Gli scienziati sostengono che essa è nata da una predisposizione naturale del nostro cervello che ha trovato “conveniente” ipotizzare dietro ogni fenomeno naturale sempre e comunque una “presenza misteriosa”.

Tale “dietrologia” ci ha favorito dal punto di vista evoluzionistico: l’ominino che ipotizzava che dietro un ramo spezzato ci potesse essere la presenza di un predatore ha avuto più possibilità di sopravvivere rispetto a chi, “illuminista”, dietro un ramo spezzato, vedeva solamente un fatto naturale, come una folata di vento o altro (cfr, “Nati per credere” di Pievani – Vallortigara – Girotto).

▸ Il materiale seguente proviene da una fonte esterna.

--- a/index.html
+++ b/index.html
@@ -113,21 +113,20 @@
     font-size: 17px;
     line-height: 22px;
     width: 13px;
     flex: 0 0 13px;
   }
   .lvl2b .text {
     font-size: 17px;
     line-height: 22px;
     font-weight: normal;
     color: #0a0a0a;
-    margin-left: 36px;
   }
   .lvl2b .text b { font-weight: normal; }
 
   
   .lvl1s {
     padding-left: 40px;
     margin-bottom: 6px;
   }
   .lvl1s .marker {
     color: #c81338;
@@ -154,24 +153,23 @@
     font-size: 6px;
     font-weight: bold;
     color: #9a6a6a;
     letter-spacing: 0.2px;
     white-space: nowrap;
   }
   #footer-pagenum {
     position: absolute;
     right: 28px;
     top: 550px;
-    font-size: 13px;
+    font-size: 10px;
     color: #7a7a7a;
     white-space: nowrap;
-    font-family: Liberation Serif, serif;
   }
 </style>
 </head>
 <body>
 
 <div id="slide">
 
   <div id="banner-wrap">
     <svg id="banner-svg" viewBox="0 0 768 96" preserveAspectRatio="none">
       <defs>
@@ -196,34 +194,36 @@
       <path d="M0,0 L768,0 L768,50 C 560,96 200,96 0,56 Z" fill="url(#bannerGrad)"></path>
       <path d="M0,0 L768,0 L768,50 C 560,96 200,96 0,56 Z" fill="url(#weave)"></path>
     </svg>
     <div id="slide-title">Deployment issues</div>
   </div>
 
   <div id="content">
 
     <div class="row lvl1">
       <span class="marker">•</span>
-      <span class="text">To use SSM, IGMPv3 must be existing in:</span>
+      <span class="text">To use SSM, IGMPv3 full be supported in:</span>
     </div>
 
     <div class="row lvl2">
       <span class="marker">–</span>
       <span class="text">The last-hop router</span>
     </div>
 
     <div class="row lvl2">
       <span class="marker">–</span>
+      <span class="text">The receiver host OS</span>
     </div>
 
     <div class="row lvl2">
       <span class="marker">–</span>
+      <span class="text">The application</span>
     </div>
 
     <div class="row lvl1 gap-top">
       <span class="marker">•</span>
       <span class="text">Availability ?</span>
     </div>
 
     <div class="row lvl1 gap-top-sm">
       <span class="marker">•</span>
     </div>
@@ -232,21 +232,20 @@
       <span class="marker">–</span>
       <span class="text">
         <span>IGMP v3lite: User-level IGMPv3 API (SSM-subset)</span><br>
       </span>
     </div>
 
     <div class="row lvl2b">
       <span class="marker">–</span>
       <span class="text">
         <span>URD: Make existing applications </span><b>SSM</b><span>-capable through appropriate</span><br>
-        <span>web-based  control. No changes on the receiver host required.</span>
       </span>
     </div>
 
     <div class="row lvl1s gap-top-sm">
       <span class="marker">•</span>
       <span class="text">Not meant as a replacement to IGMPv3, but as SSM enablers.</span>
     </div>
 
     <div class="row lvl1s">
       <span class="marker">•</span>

Ecco perché le religioni sono antichissime ed incontrano un favore a livello mondiale: nascono da una “exaptation”, cioè un “preadattamento”, che è un concetto introdotto nel dibattito scientifico dal paleoantropologo americano Stephen J. Gould, che significa che un carattere evoluto per una particolare funzione ne assume una nuova, indipendente dalla primitiva.

Le classi dominanti si sono sempre avvalse della religione per tenere a bada, rendere docili e sottomettere i loro sudditi.

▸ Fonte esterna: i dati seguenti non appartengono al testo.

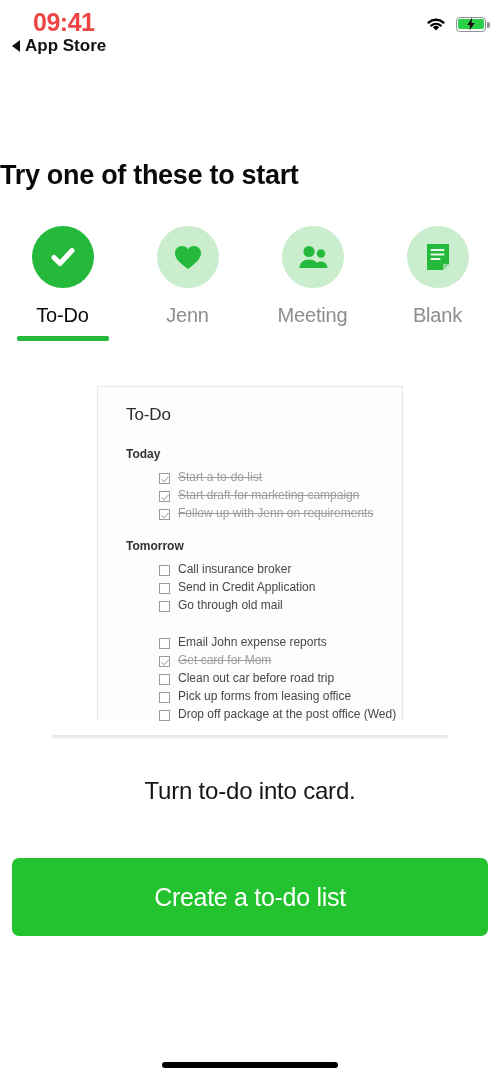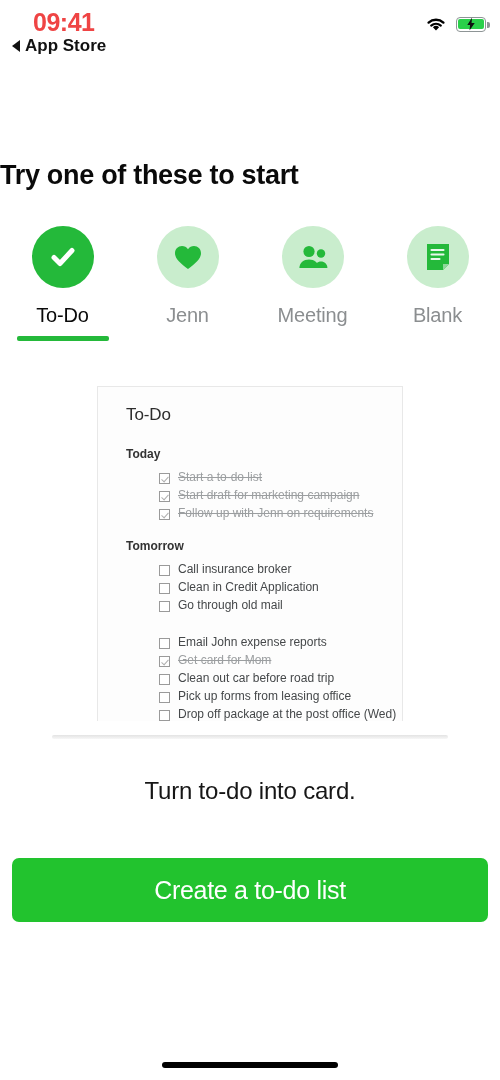--- a/index.html
+++ b/index.html
@@ -240,21 +240,21 @@
     text-align: center;
     font-size: 24px;
     color: #161616;
     letter-spacing: -0.2px;
   }
   .cta {
     position: absolute;
     top: 858px;
     left: 12px;
     width: 476px;
-    height: 64px;
+    height: 78px;
     background: #22c32e;
     border: none;
     border-radius: 7px;
     color: #ffffff;
     font-size: 25px;
     font-family: "Liberation Sans", sans-serif;
     letter-spacing: -0.3px;
     cursor: pointer;
     padding: 16px;
   }
@@ -367,21 +367,21 @@
           </div>
         </div>
         <div class="section">
           <div class="section-head">Tomorrow</div>
           <div class="todo-row">
             <span class="checkbox"></span>
             <span class="todo-text">Call insurance broker</span>
           </div>
           <div class="todo-row">
             <span class="checkbox"></span>
-            <span class="todo-text">Clean in Credit Application</span>
+            <span class="todo-text">Send in Credit Application</span>
           </div>
           <div class="todo-row">
             <span class="checkbox"></span>
             <span class="todo-text">Go through old mail</span>
           </div>
         </div>
         <div class="section">
           <div class="todo-row">
             <span class="checkbox"></span>
             <span class="todo-text">Email John expense reports</span>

L’alleanza tra trono ed altare è fatto antichissimo e non c’è casta dirigente della storia che non si sia mossa secondo questa direttrice.

Nel nostro occidente cristiano, fino agli inizi dell’età moderna, la chiesa cattolica era essa stessa un potere statuale e, durante tutto il corso del medioevo, è stata impegnata severamente in una lotta estenuante e senza esclusione di colpi con l’altra istituzione concorrente, l’impero, per stabilire chi dovesse esercitare la piena egemonia politica e culturale sull’umanità.

Con la fine del basso medioevo e l’avvento dell’età moderna inizia ad incrinarsi e a scricchiolare il “blocco” ideologico che aveva condotto la chiesa cattolica ad essere la dominatrice assoluta ed incontrastata della scena politica: si pensi alla “teocrazia” di Innocenzo III (1161 – 1216), che segnò il trionfo del rappresentante di Dio in Terra, quando tutti i sovrani europei erano contenti di dichiararsi vassalli dell’augusto pontefice.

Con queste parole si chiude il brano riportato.